Bergson Mystique et philosophe de Anthony Feneuil Mis en ligne : [10-11-2011] Domaine : Idées | |
Anthony Feneuil, ancien élève de l'ENS Lyon, est assistant en philosophie à l'Institut roman de systématique et d'éthique (Université de Genève - Faculté de théologie). Il travaille sur la notion d'expérience religieuse dans la philosophie et la théologie au XXe siècle. Auteur d'articles et de travaux de recherche sur Bergson et sur la philosophie des religions, Bergson, mystique et philosophe est son premier livre.
Anthony Feneuil, Bergson. Mystique et Philosophe. Paris, PUF, janvier 2011, 176 pages.
Présentation de l'éditeur.
Dans son dernier livre, Les Deux Sources de la morale et de la religion, Bergson fait une proposition décisive : « introduire la mystique en philosophie, comme procédé de recherche philosophique ». Mais comment la philosophie peut-elle s’approprier le discours mystique sans le dénaturer ni se perdre en lui ? Pour le comprendre, cet ouvrage déploie la philosophie bergsonienne de la religion et surtout la manière dont l’introduction de la mystique en philosophie travaille les concepts philosophiques, et change la nature de la philosophie. C’est qu’une connaissance de Dieu via la mystique ne saurait être qu’une connaissance personnelle. Et au prix de quels remaniements du concept de personne une philosophie digne de ce nom pourrait-elle en même temps être personnelle ?
Recension de Chantal Amiot. Etudes - octobre 2011.
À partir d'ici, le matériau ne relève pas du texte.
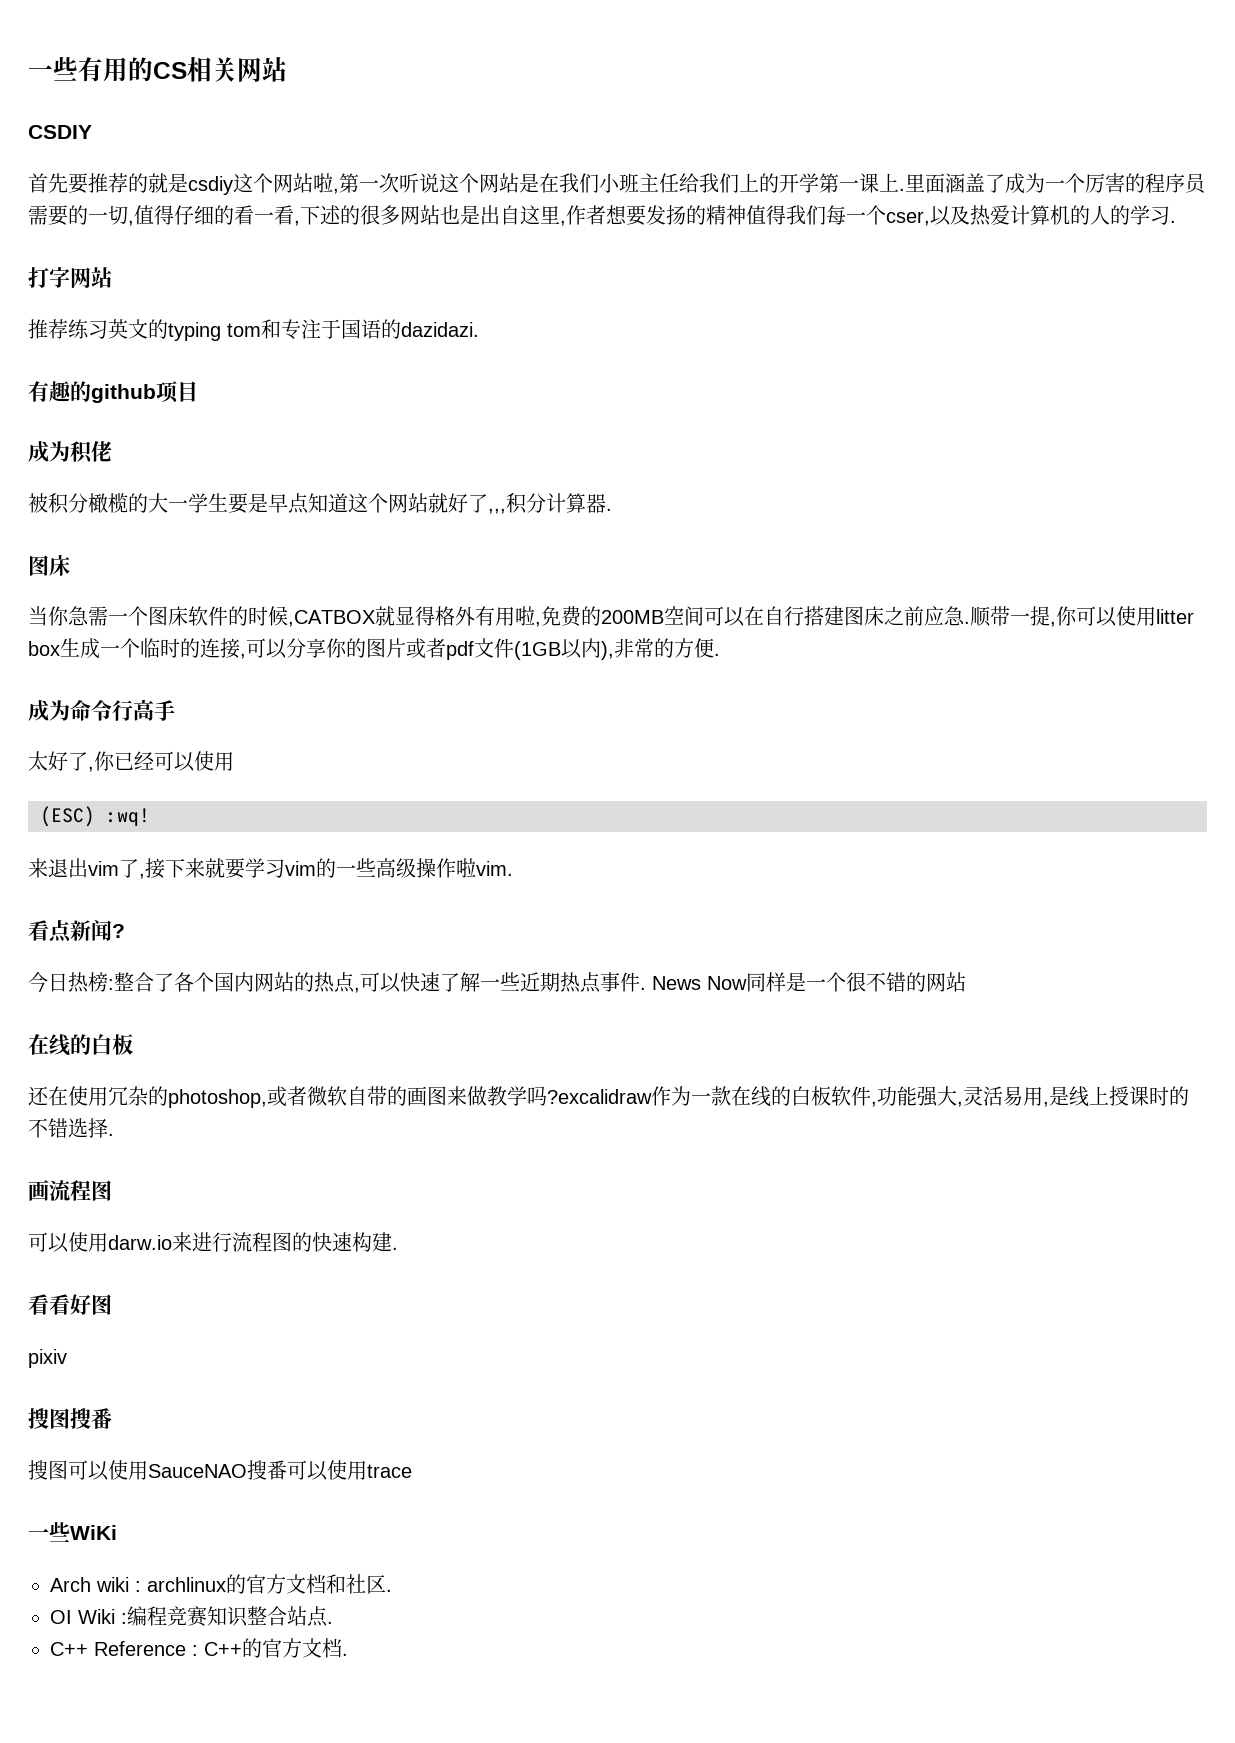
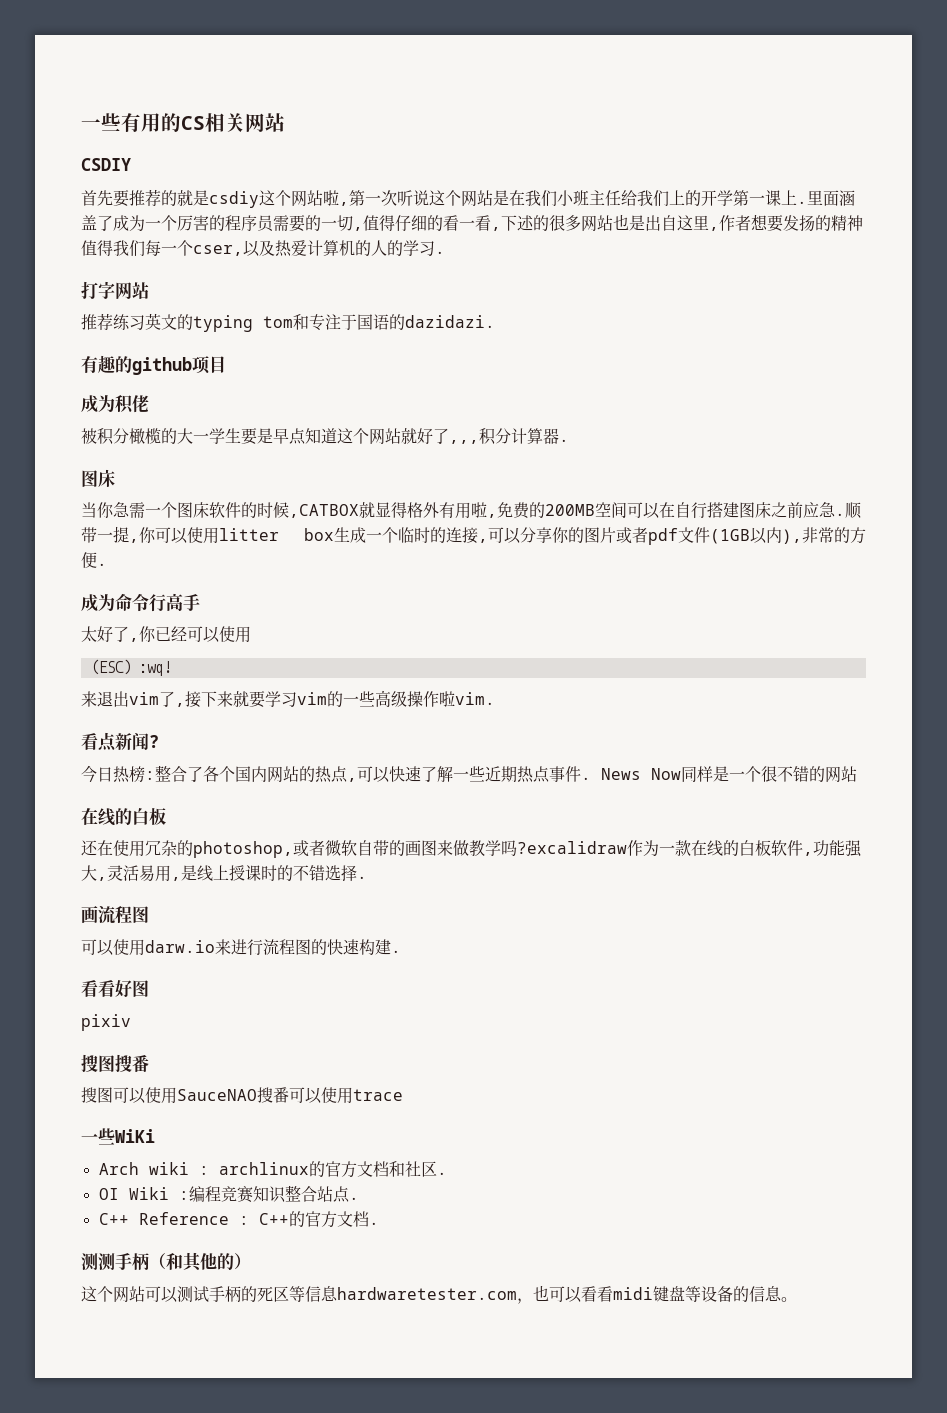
+ 测测手柄（和其他的）
+ 这个网站可以测试手柄的死区等信息hardwaretester.com，也可以看看midi键盘等设备的信息。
Comment réduire l’écart entre philosophie et théologie ? En introduisant une méthode philosophique qui s’appuie sur l’expérience et permet l’approche non seulement de l’existence de Dieu mais aussi de ce qui est l’objet par excellence de la théologie, à savoir sa nature. Cette méthode, pour le Bergson des Deux sources de la morale et de la religion, consiste à « formuler » l’expérience mystique, à en saisir l’essentiel. Expliciter cette formule revient à introduire le concept de personne défini à l’ultime par la relation, cette relation qu’est l’émotion, l’émotion d’amour. Dieu est Amour et il est objet d’amour car cette relation est de réciprocité. L’enthousiasme qui embrase l’âme des mystiques, et qui est appel communicatif à tous, leur fait reprendre le mouvement créateur qui les soutient en deçà de leur moi profond et qui les conforte dans leur effort épuisant pour reprendre – au-delà de leur simple personne humaine définie comme continuité de changement – la création de soi. Seul Dieu est personne au sens strict. De la sorte, sans anthropomorphisme (la notion de personne se situe au-delà du moi profond), sans agnosticisme (nous entrons dans le mouvement d’amour de Dieu en le lui rendant et ainsi en le connaissant), sans la théorie intellectuelle de l’analogie (l’intuition philosophique entre dans la direction indiquée où l’on n’aime pas Dieu parce qu’on le connaît mais on le connaît en l’aimant), la philosophie étend son champ d’analyse. Mais en s’appropriant l’expérience mystique, peut-elle rejoindre la foi chrétienne ? Quel est le Christ de Bergson ? Il est le vrai mystique, l’émotion inaccessible, les autres n’en étant que des imitateurs originaux et incomplets. Mais la philosophie, dans sa visée d’universalité, ne l’atteint que comme le Christ des Béatitudes. D’où l’affirmation étrange dans Les Deux Sources : « Du point de vue où nous nous plaçons, il importe peu que le Christ s’appelle ou ne s’appelle pas un homme… » La philosophie de Bergson semble donc buter sur le mystère du « Vrai Dieu et vrai homme » et pratiquer un docétisme méthodologique. Seule la foi témoigne, selon Bergson, d’un Dieu fait chair, et il appartient alors à la théologie de le conceptualiser.